WHAT YOU WILL DO
Your copy must hold every line of the records word for word. It must hold no pictures.

Stored entries:
****************

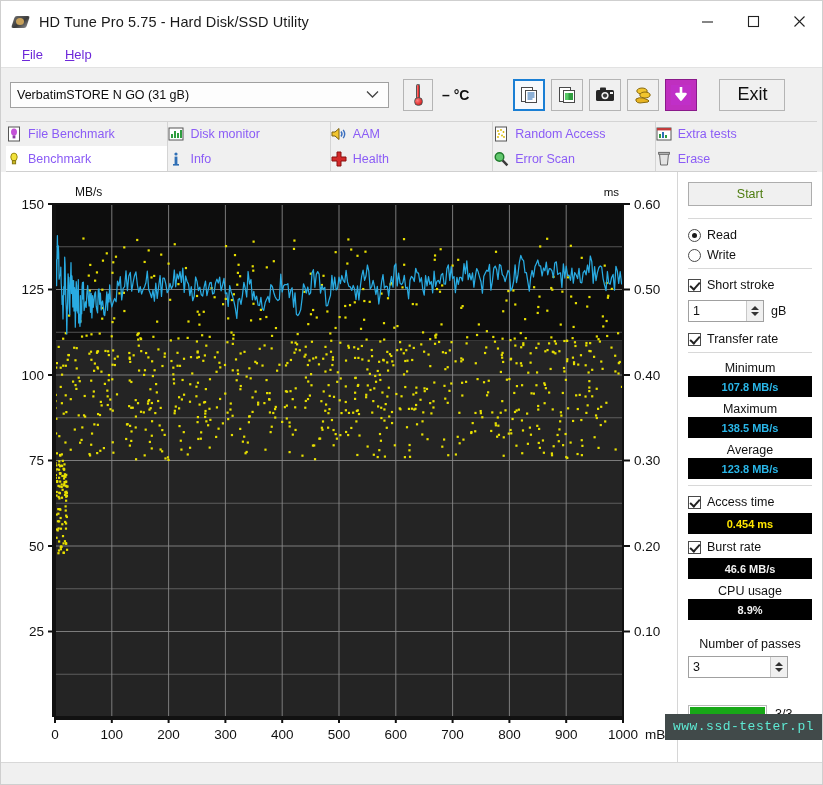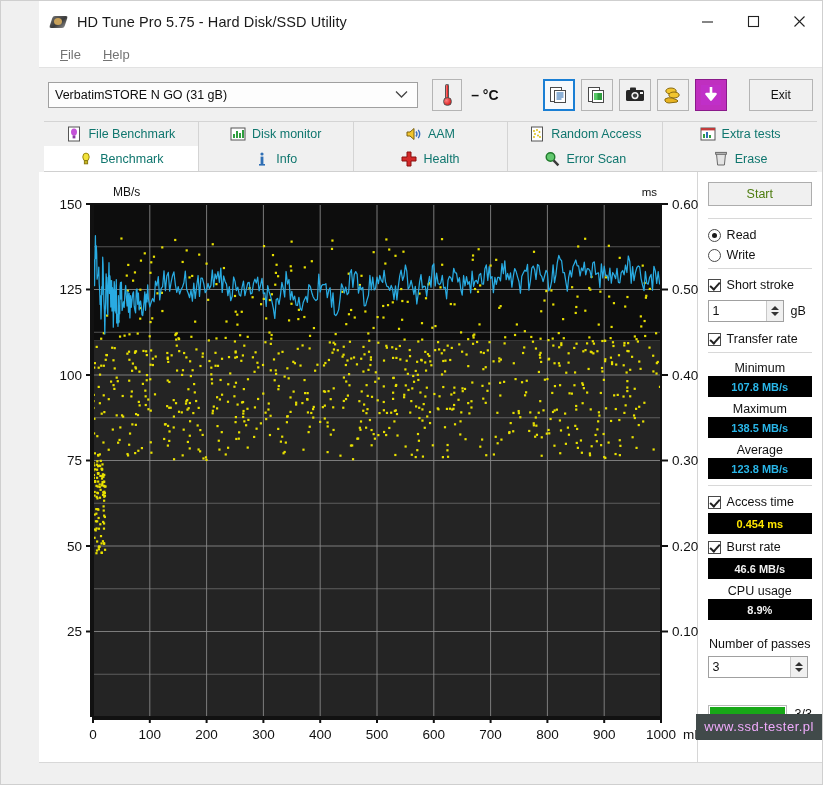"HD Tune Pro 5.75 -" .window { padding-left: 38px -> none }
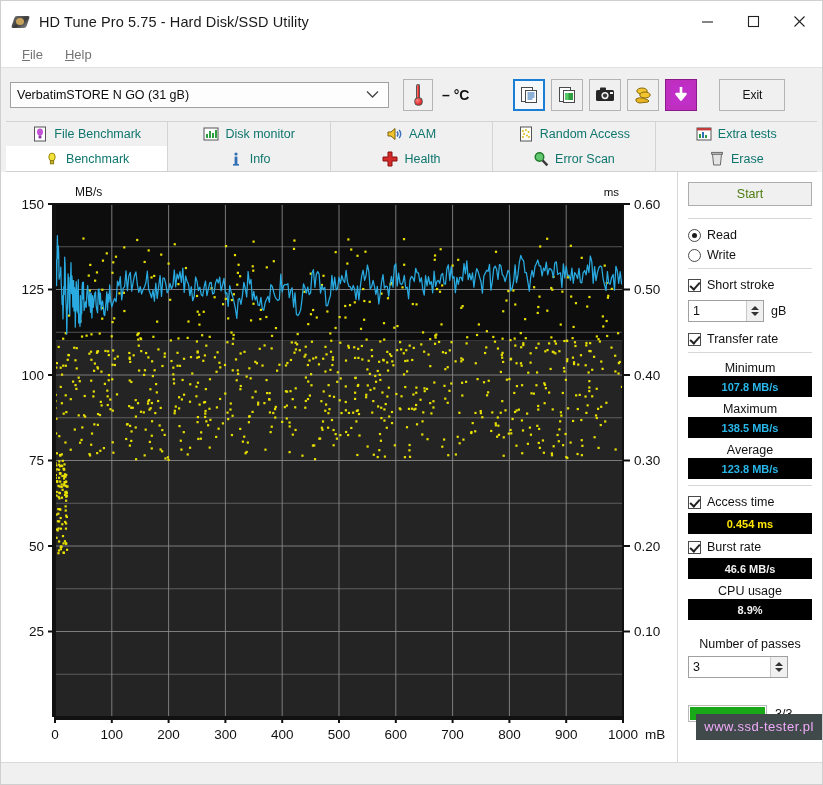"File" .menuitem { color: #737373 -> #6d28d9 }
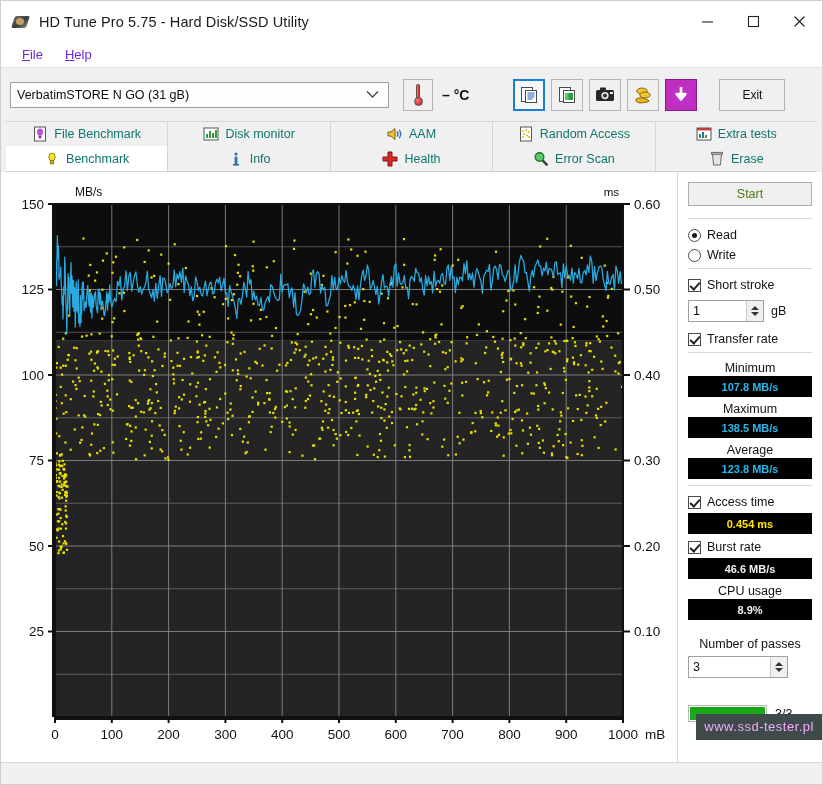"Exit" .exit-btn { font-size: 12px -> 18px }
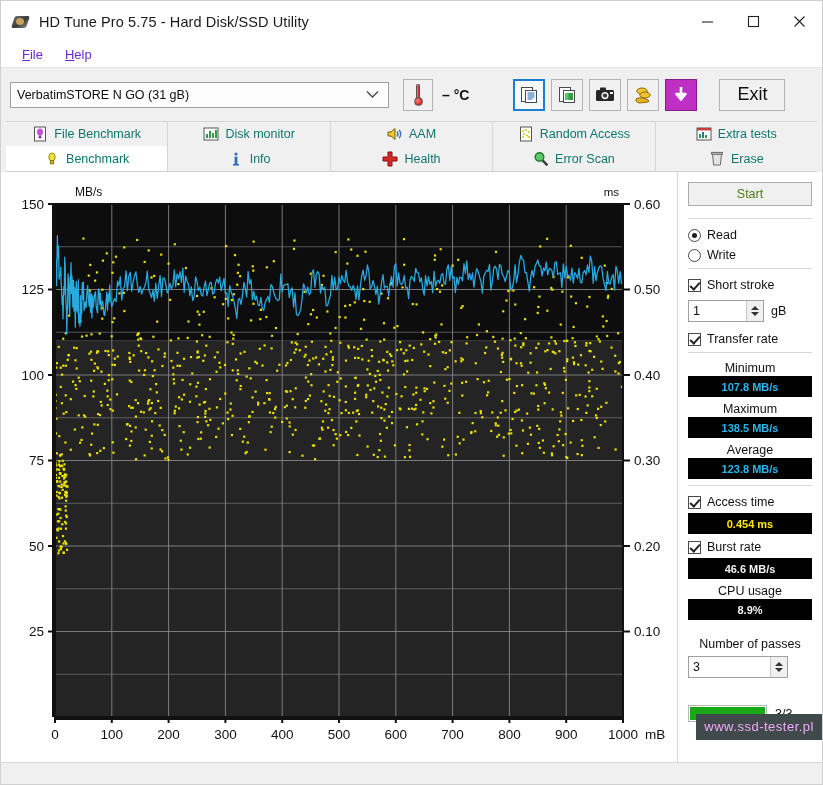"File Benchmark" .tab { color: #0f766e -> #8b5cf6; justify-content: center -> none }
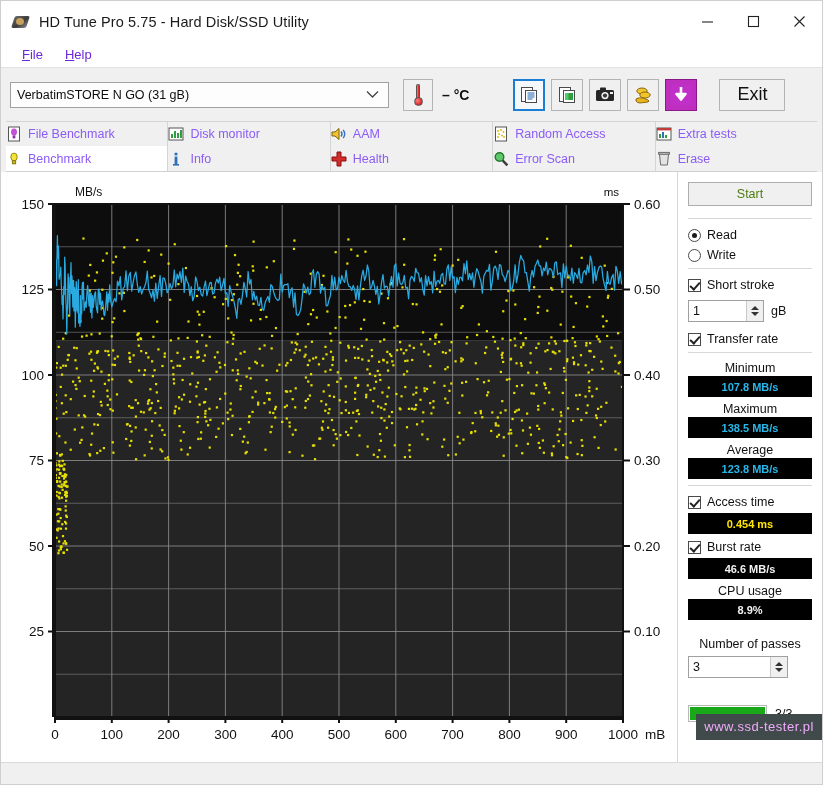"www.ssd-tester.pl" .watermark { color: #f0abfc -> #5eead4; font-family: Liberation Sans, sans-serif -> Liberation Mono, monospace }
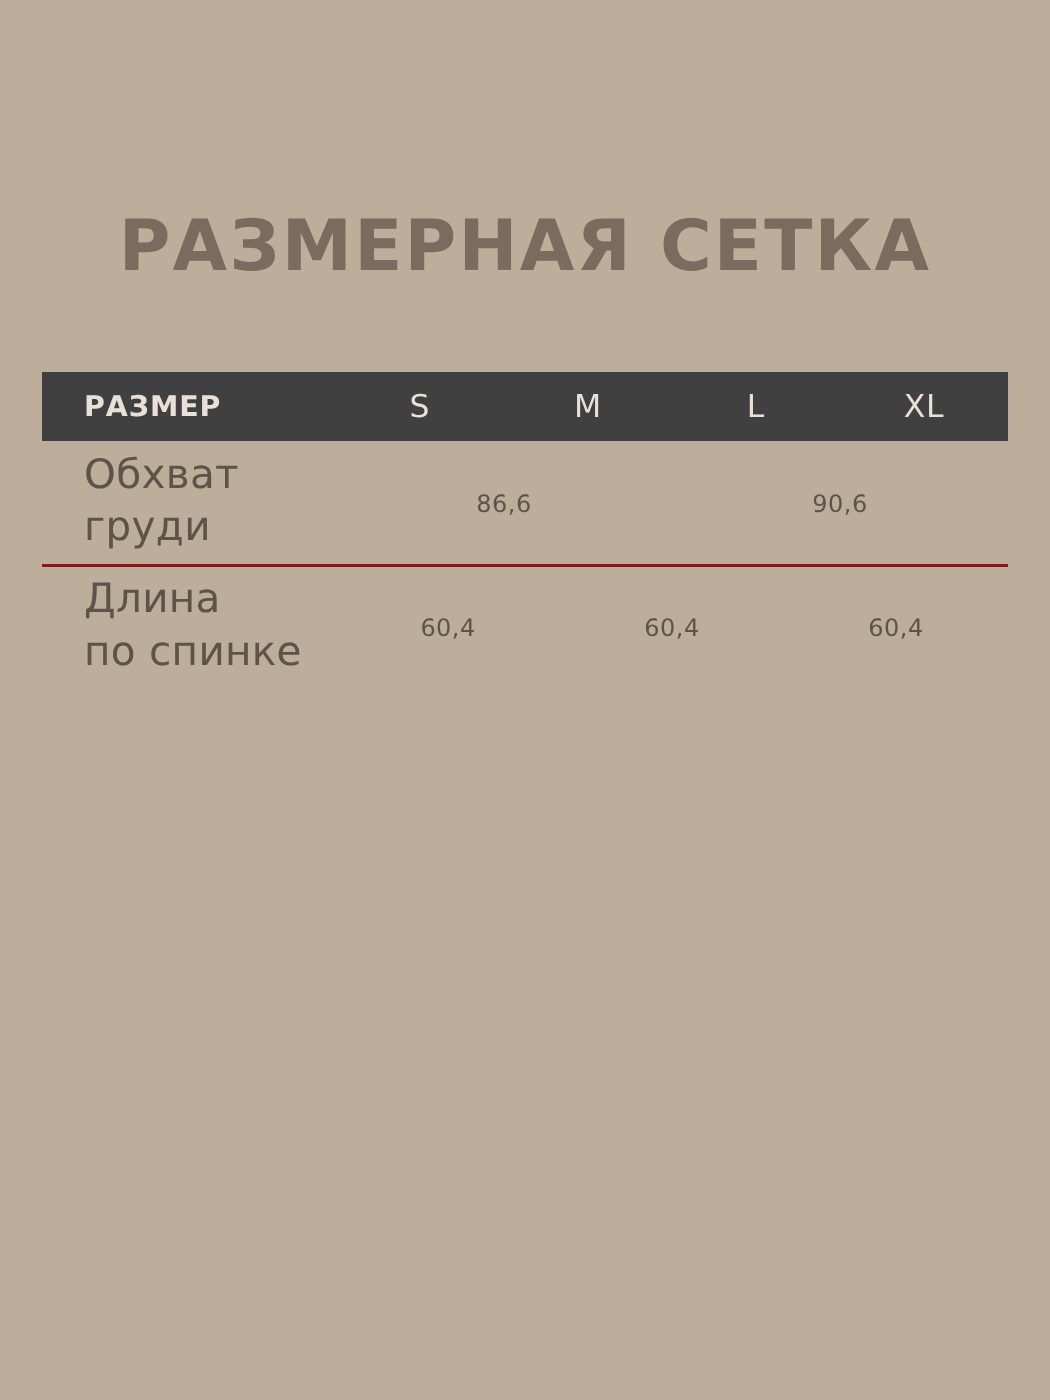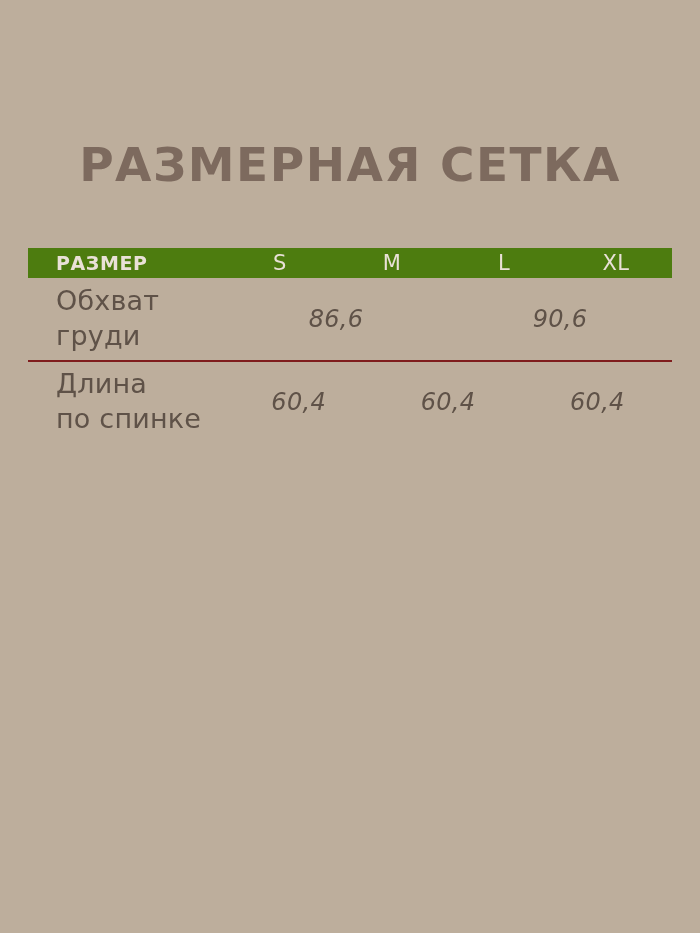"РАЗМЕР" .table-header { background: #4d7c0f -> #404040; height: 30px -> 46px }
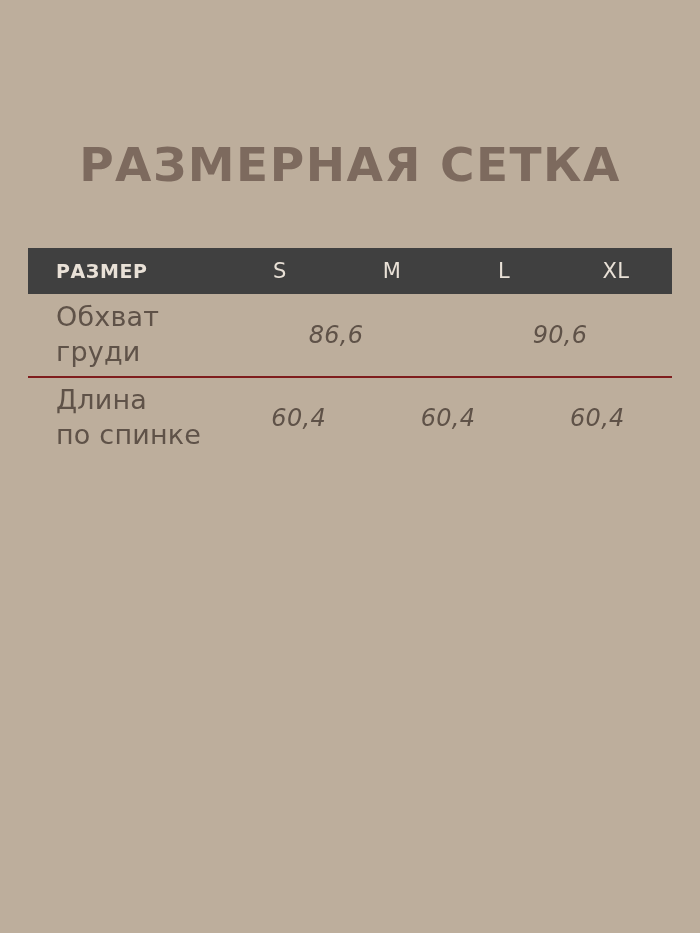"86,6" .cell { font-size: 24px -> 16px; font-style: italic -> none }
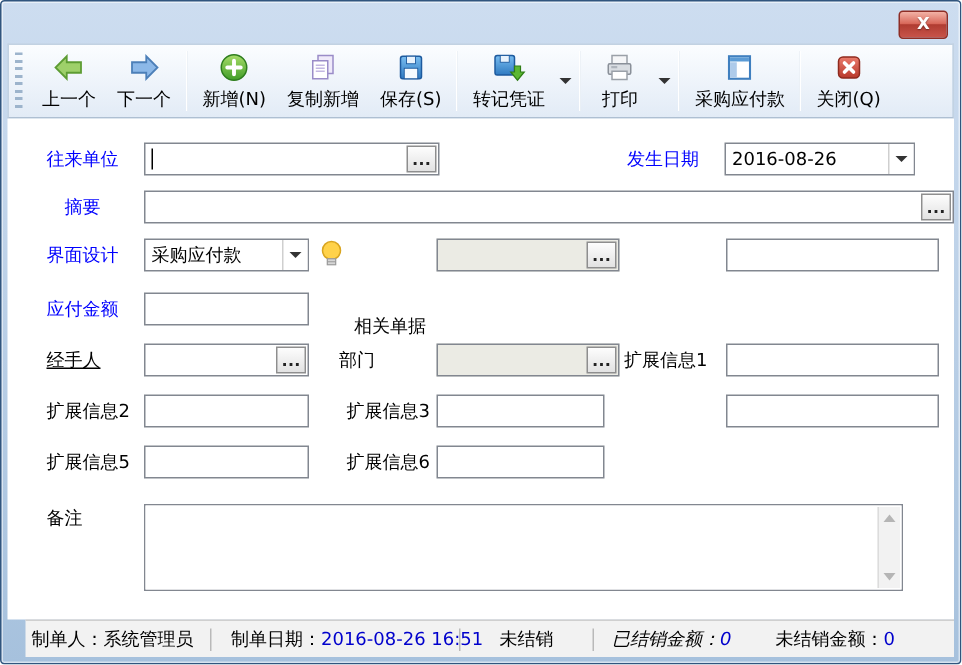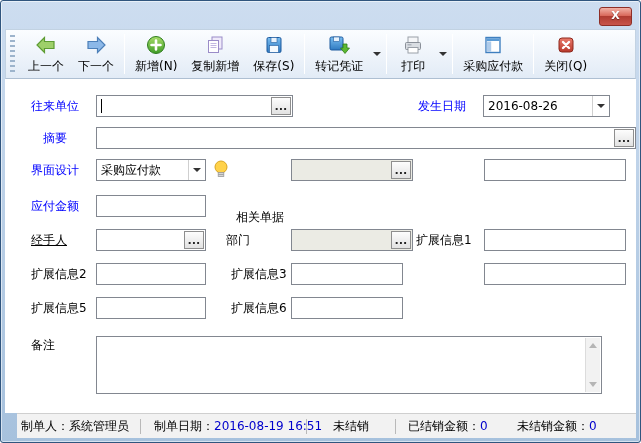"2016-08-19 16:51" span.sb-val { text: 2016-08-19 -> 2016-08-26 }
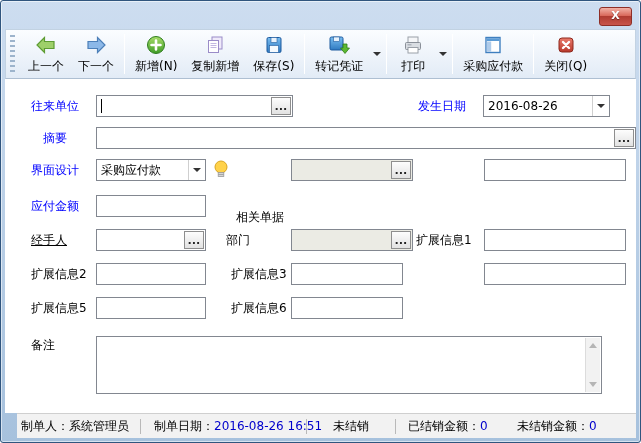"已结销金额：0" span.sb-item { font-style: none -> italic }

****************

SOLUTION
"HD Tune Pro 5.75 -" .window { padding-left: 38px -> none }
"File" .menuitem { color: #737373 -> #6d28d9 }
"Exit" .exit-btn { font-size: 12px -> 18px }
"File Benchmark" .tab { color: #0f766e -> #8b5cf6; justify-content: center -> none }
"www.ssd-tester.pl" .watermark { color: #f0abfc -> #5eead4; font-family: Liberation Sans, sans-serif -> Liberation Mono, monospace }
"РАЗМЕР" .table-header { background: #4d7c0f -> #404040; height: 30px -> 46px }
"86,6" .cell { font-size: 24px -> 16px; font-style: italic -> none }
"2016-08-19 16:51" span.sb-val { text: 2016-08-19 -> 2016-08-26 }
"已结销金额：0" span.sb-item { font-style: none -> italic }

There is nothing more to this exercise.